Assignment: From the entries below, copy every line holding the word "label".
╭─ Records for the task
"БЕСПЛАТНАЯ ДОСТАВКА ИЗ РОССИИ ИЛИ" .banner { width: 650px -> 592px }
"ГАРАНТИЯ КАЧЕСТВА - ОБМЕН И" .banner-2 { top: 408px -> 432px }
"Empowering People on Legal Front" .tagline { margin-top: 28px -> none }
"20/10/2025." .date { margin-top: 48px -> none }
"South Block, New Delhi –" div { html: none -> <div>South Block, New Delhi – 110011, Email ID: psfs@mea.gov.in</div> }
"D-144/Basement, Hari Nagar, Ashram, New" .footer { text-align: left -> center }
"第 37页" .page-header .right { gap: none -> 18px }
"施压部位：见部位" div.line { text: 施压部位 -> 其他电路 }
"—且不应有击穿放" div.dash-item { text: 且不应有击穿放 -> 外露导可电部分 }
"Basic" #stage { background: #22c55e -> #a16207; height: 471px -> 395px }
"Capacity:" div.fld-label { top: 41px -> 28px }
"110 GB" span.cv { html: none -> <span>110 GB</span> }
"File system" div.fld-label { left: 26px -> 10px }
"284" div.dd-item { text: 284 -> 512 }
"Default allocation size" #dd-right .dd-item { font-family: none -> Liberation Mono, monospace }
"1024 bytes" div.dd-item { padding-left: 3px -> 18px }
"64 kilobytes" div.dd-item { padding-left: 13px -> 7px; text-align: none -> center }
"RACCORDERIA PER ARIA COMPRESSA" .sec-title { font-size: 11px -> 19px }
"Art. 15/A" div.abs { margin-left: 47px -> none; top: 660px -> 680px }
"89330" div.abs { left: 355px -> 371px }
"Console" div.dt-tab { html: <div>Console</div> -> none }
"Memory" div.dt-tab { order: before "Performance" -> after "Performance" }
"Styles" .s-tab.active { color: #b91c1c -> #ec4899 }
╰─
Output of the exercise:
"Capacity:" div.fld-label { top: 41px -> 28px }
"File system" div.fld-label { left: 26px -> 10px }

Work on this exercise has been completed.